Excerpted data:
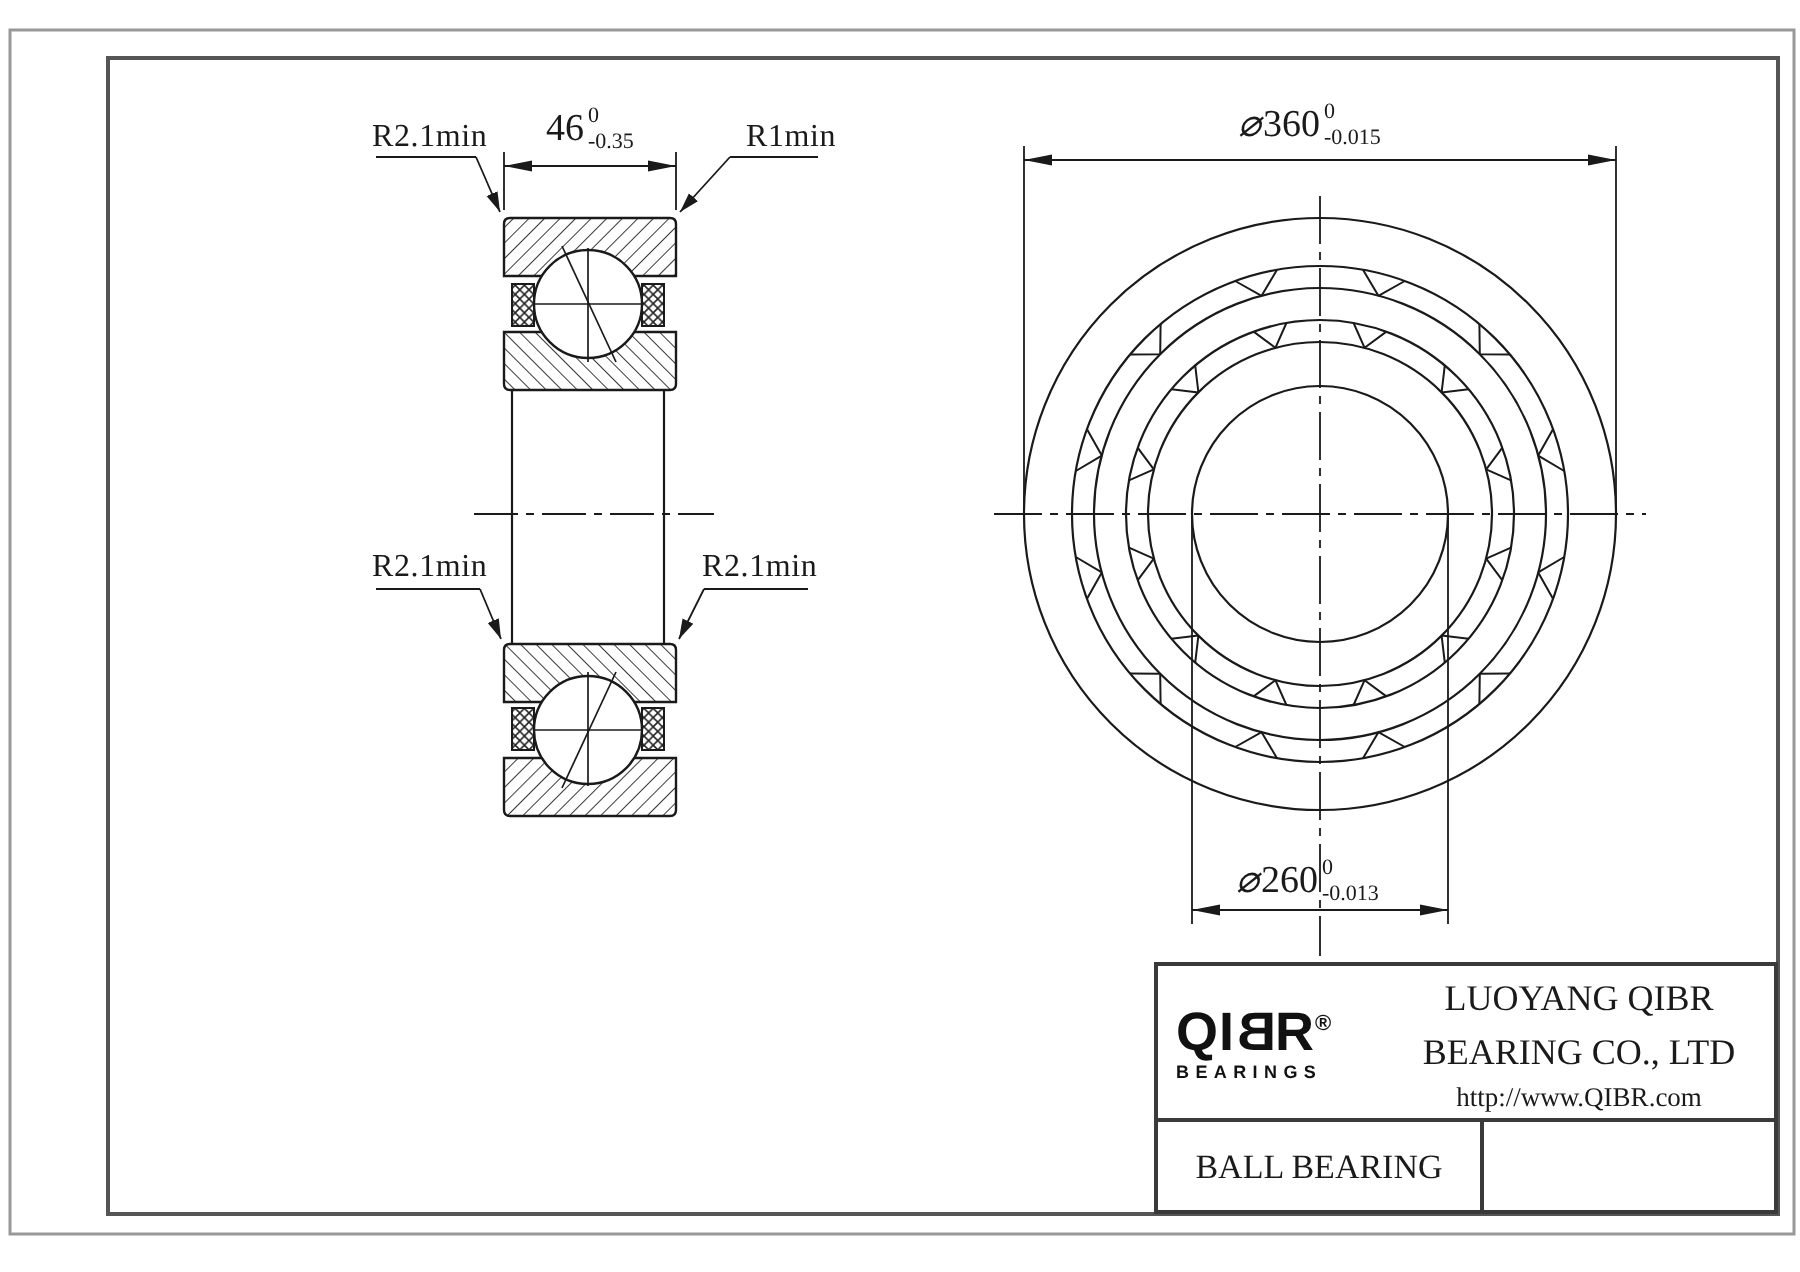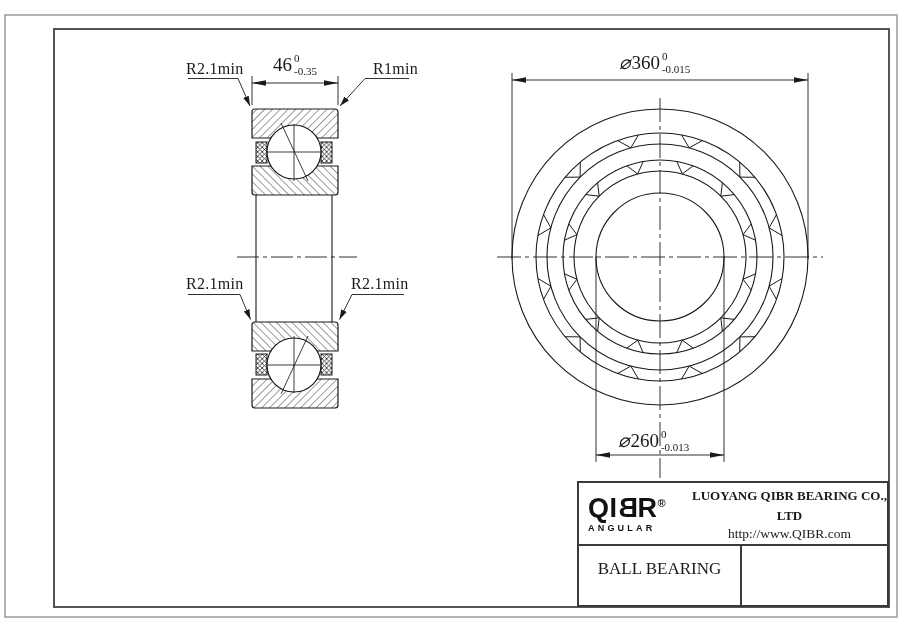--- a/index.html
+++ b/index.html
@@ -26,7 +26,7 @@
   .logo-sub{font-family:"Liberation Sans",sans-serif;font-weight:bold;font-size:9px;
             letter-spacing:3.2px;color:#111;margin-top:1px;}
   .tb-company{flex:1;text-align:center;padding-top:3px;}
-  .company-name{font-size:13px;line-height:1.5;font-weight:bold;}
+  .company-name{font-size:18px;line-height:1.5;}
   .company-url{font-size:13.5px;line-height:1.4;}
   .tb-row2{flex:1;display:flex;border-top:2px solid #3a3a3a;}
   .tb-product{flex:0 0 161px;box-sizing:border-box;text-align:center;font-size:17px;line-height:1.85;

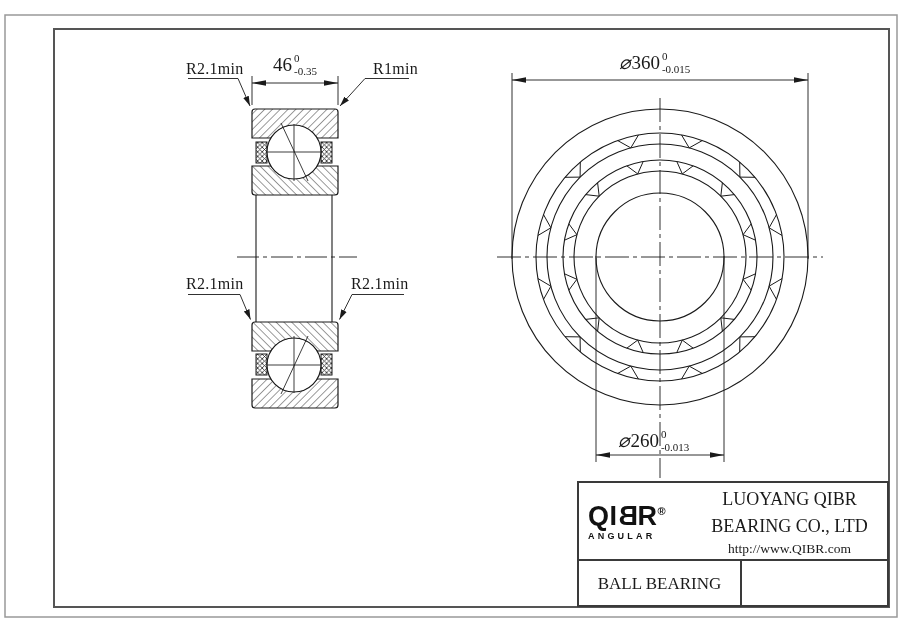--- a/index.html
+++ b/index.html
@@ -191,7 +191,7 @@
     <div class="tb-row1">
       <div class="tb-logo">
         <div class="logo-line"><span>QI</span><span class="flipB">B</span><span>R</span><sup class="reg">®</sup></div>
-        <div class="logo-sub">ANGULAR</div>
+        <div class="logo-sub">BEARINGS</div>
       </div>
       <div class="tb-company">
         <div class="company-name">LUOYANG QIBR BEARING CO., LTD</div>

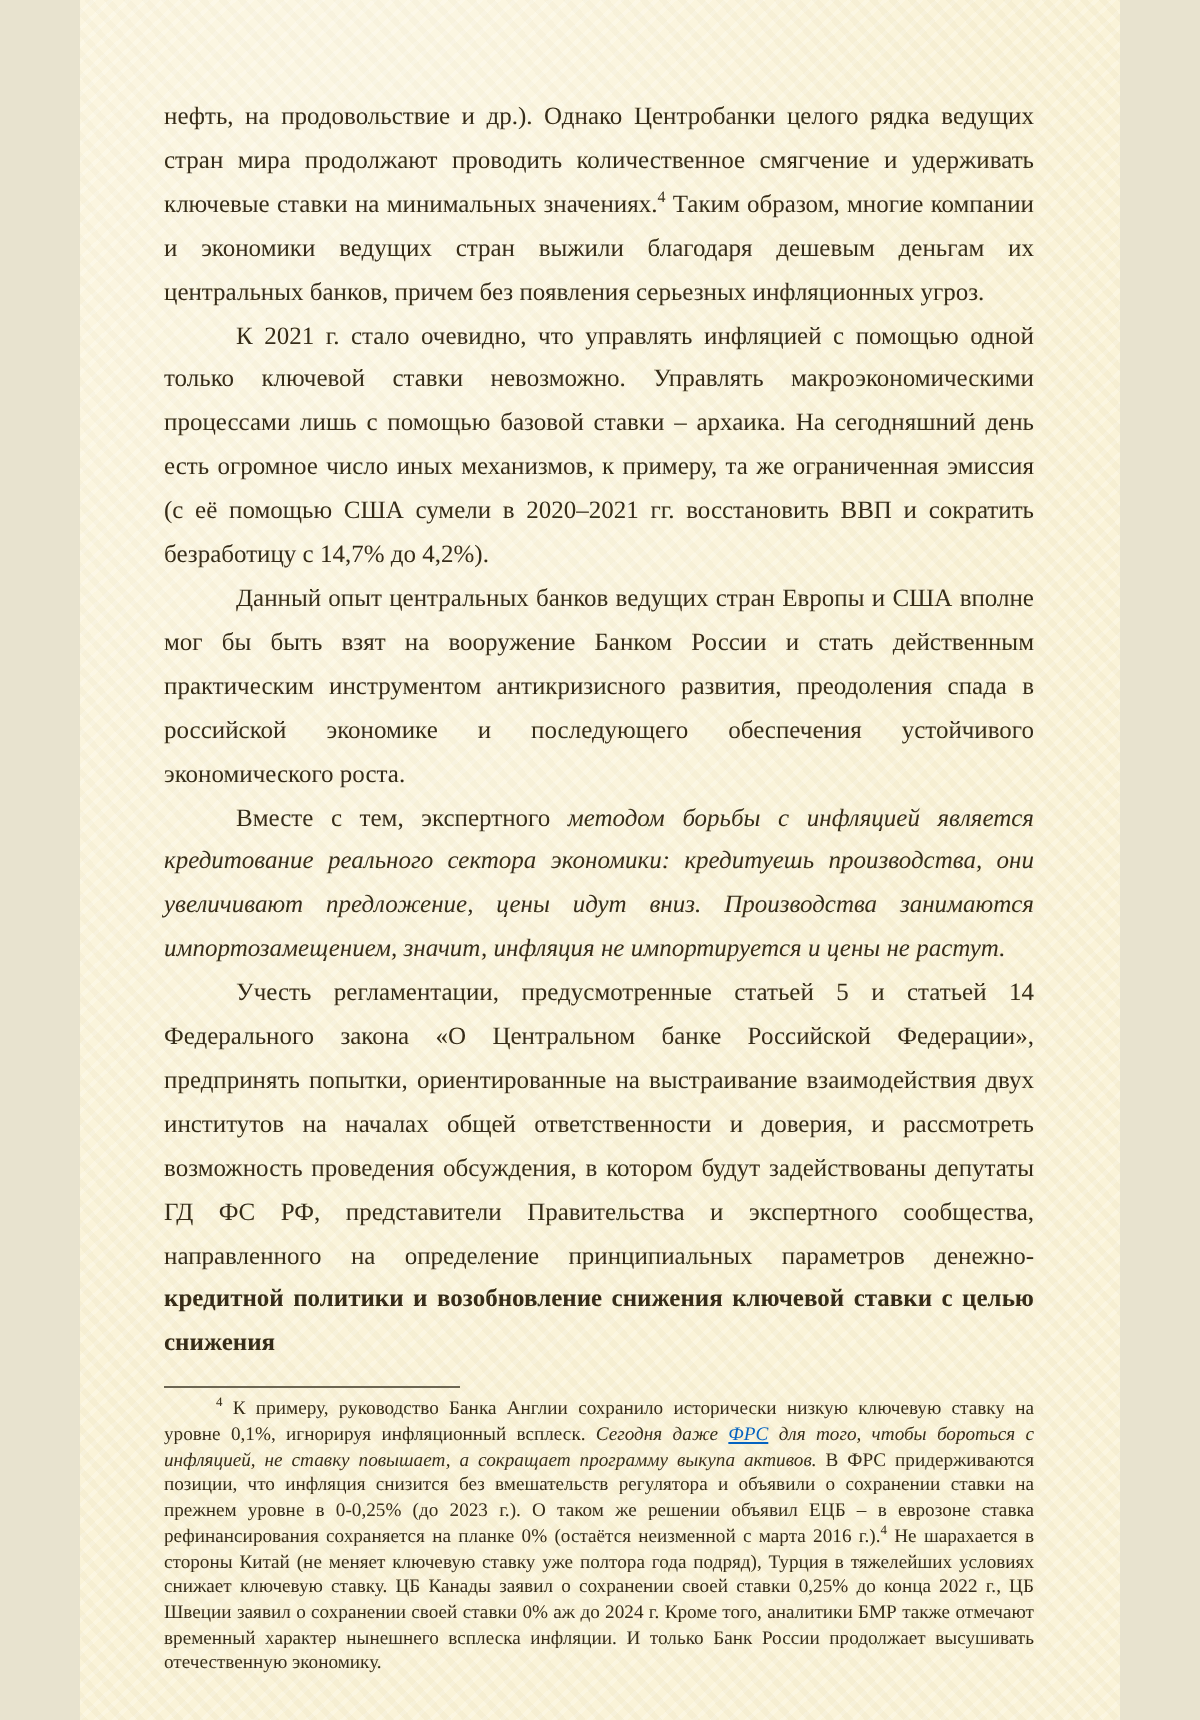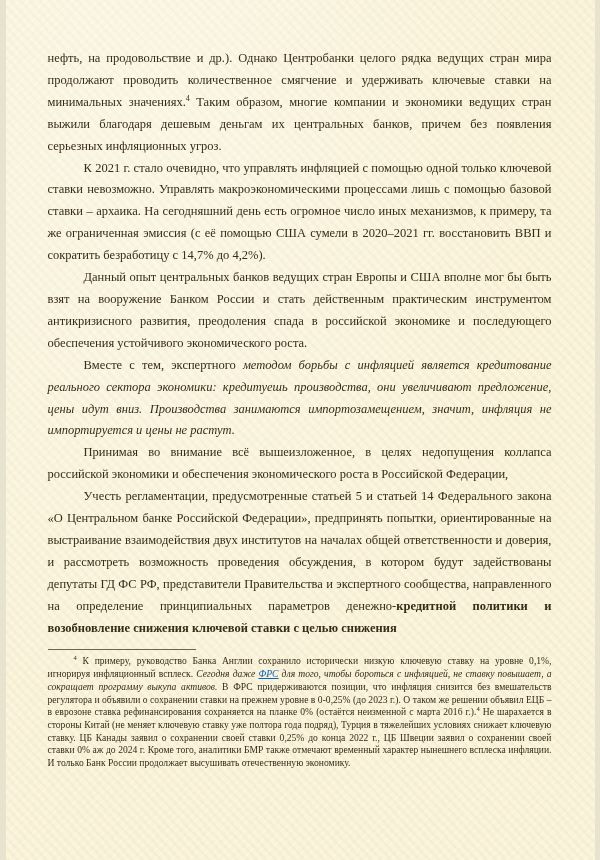--- a/index.html
+++ b/index.html
@@ -11,7 +11,7 @@
   body{background:#e8e3cf;}
   .page{
     position:relative;
-    width:589px;height:860px;
+    width:520px;height:860px;
     margin:0 auto;
     box-sizing:border-box;
     padding:48px 43px 0 42px;

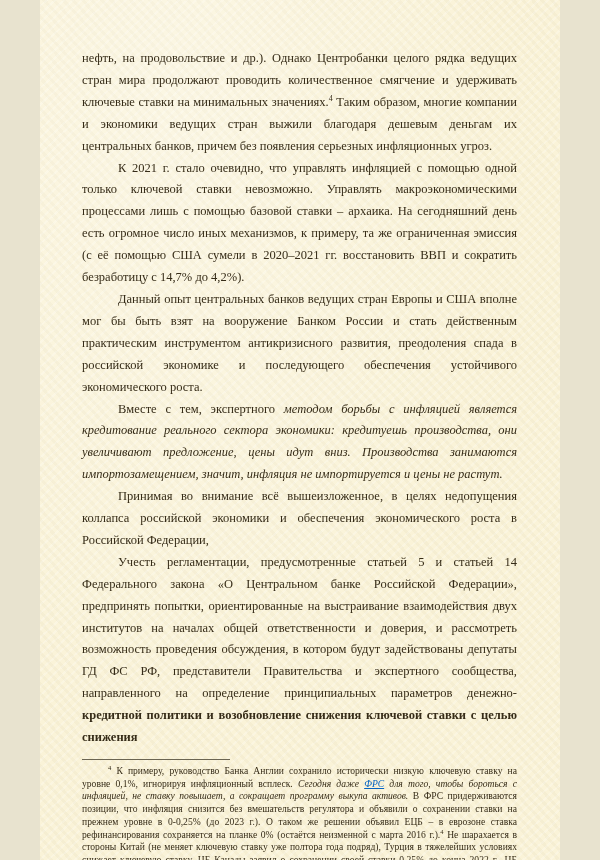--- a/index.html
+++ b/index.html
@@ -82,7 +82,6 @@
 
     <p class="para"><span>Вместе с тем, экспертного </span><em>методом борьбы с инфляцией является кредитование реального сектора экономики: кредитуешь производства, они увеличивают предложение, цены идут вниз. Производства занимаются импортозамещением, значит, инфляция не импортируется и цены не растут.</em></p>
 
-    <p class="para"><span>Принимая во внимание всё вышеизложенное, в целях недопущения коллапса российской экономики и обеспечения экономического роста в Российской Федерации,</span></p>
 
 
     <p class="para"><span>Учесть регламентации, предусмотренные статьей 5 и статьей 14 Федерального закона «О Центральном банке Российской Федерации», предпринять попытки, ориентированные на выстраивание взаимодействия двух институтов на началах общей ответственности и доверия, и рассмотреть возможность проведения обсуждения, в котором будут задействованы депутаты ГД ФС РФ, представители Правительства и экспертного сообщества, направленного на определение принципиальных параметров денежно-</span><strong>кредитной политики и возобновление снижения ключевой ставки с целью снижения</strong></p>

Assignment:
From the records above, return each line that includes "sizing".

Result of the exercise:
   .tb-product{flex:0 0 161px;box-sizing:border-box;text-align:center;font-size:17px;line-height:1.85;
     box-sizing:border-box;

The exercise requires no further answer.